この区域は河川管理者である国土交通大臣または都道府県知事が指定します。
土砂災害警戒区域とは
土砂災害警戒区域とは、土砂災害が発生した場合に、住民に生命もしくは身体に危害が及ぶおそれがある区域のことです。
要配慮者利用施設とは
要配慮者利用施設とは、主として防災上の配慮を要する者が利用する施設のことです。
施設には以下のものが挙げられます。
- 社会福祉施設(老人福祉関係施設、有料老人ホーム、児童福祉施設(保育所)、児童相談所など)
- 学校(幼稚園、小・中・高等学校など)
- 医療施設(病院、助産所など)
避難確保計画・訓練の義務化の実態
先ほどのアンケート結果では浸水想定区域にある施設のうち、避難確保計画を作成している施設は全体の82.4%で、およそ2割が整備していないことがわかりました。
しかし、避難確保計画の作成や避難訓練の実施は義務であるのになぜされていないのでしょうか。
避難確保計画・訓練の義務化。

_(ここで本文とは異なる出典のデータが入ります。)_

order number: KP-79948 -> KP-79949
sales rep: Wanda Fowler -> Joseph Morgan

整備されていない理由
読売新聞のアンケート調査によると、自治体の担当者からは
- 施設側の人手不足
- 施設側が義務化されている認識が薄い
- コロナの影響で行政の立ち入り調査が十分できず、指導が難しい
といった声があったようです。
また、避難訓練の実施状況については、公立の保育所と幼稚園に関しては94%以上の自治体が把握していたが、私立幼稚園については57%が把握していなかったという結果に。

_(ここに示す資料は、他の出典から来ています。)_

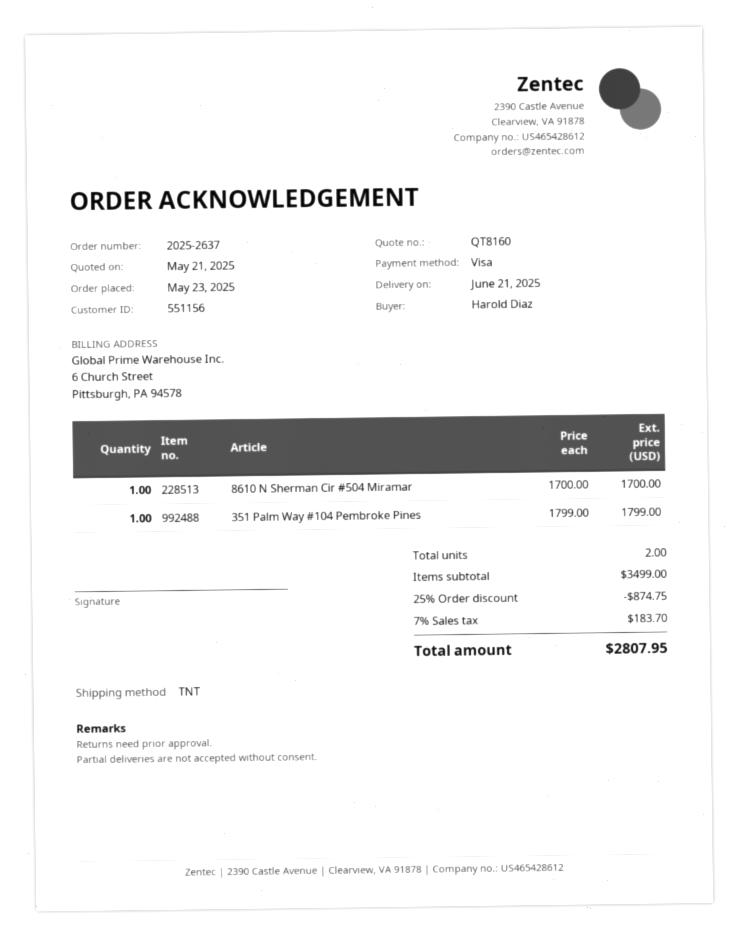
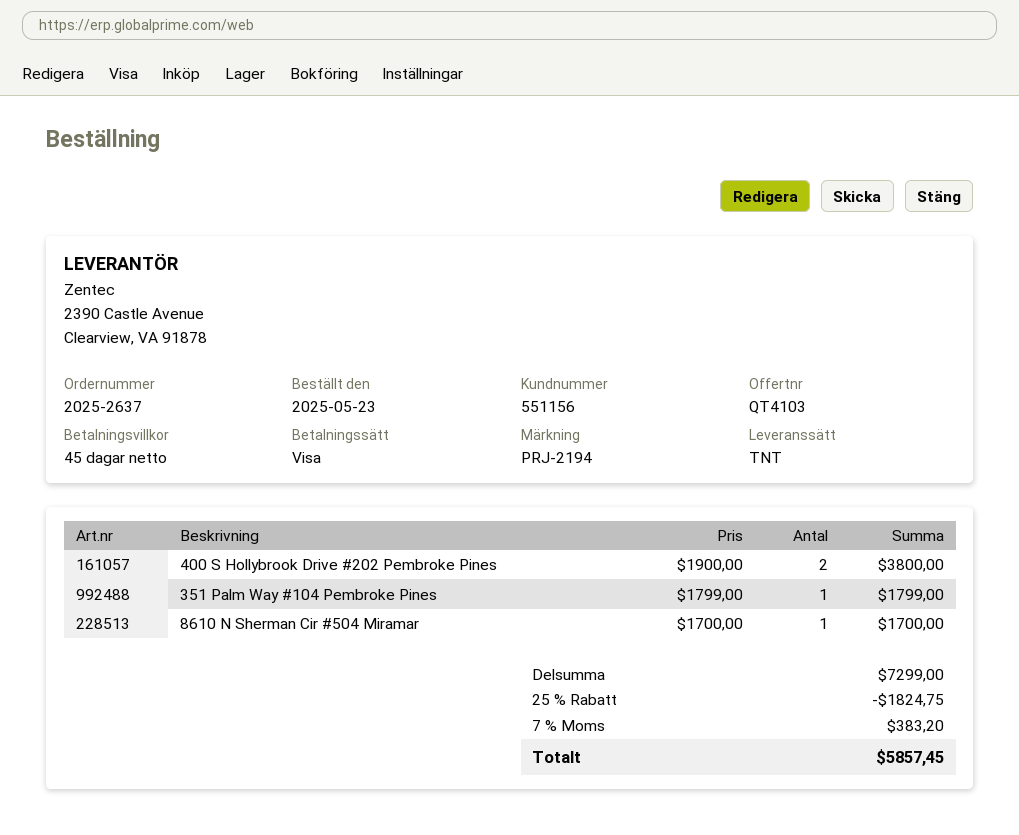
quote number: QT8160 -> QT4103
400 S Hollybrook Drive #202 Pembroke Pines: none -> 2 x 1900.00 = 3800.00
subtotal: 3499.00 -> 7299.00
discount: 25% = 874.75 -> 25% = 1824.75
tax: 7% = 183.70 -> 7% = 383.20
total: 2807.95 -> 5857.45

公立と比べると、私立や認可外は自治体が把握しづらい、指導が行き届かない部分が多いのかもしれませんね。
避難訓練内容については、表面的なものも…
ただし、避難訓練の内容については、正直それだけで良いのかと思われるものも存在します。
たとえば足立区では以下を挙げています。
避難訓練の内容は各施設の状況に合わせてお考えいただき、原則年1回以上実施してください。
※訓練内容は自由に設定していただいて結構です。
【訓練の例】
- 図上訓練
- 避難経路確認訓練
- スタッフによる避難確保計画の読み合わせ訓練
- 備蓄物資の確認訓練
避難訓練というと、実際おこったときの避難を実施することを想像しますが、上記のとおりであればその限りではないことがうかがえます。
このどれかを年1回したからといって「毎年訓練をしています」とは言い難いでしょう。
現場の負荷を軽減させるため、形式上なにかしら訓練をしておく必要があるため、などいろいろ理由は考えられますが、義務としてあるならばもう少ししっかりとした整備が必要なのではと感じます。
子供の安全・職員の安全のためにできること
実際に私の子供が最初に通った保育園は、浸水想定区域でした。
大雨のときにはどこに避難するかなど入園時のプリントに書かれていたので、今思うとあれは避難確保計画の整備によるものだったのかもしれません。
水害などあまりないと思っていましたが、台風上陸やゲリラ豪雨などで付近の道路が浸水したことがあったなど、やはり子供を預けている身としては怖かった覚えがあります。
その後、ハザードマップのエリアからは外れた保育園に通うことになりましたが、それでも以前の保育園の近くのアラートがなると子供たちや先生たちは大丈夫か心配になります。
幸い避難に至るケースは今のところないようです。しかし、このままずっと何も起きないとは言いきれません。
一番はそうした危険のあるところに要配慮者利用施設がないことが一番ですが、立地や利用の関係上からそこしか選べないケースも多いです。
せめて万が一のときに被害が最小限に抑えられるよう、義務としてではなく必要あることとして自発的に避難確保計画の策定や、定期的な避難訓練(模擬訓練)をしてもらえたらと思います。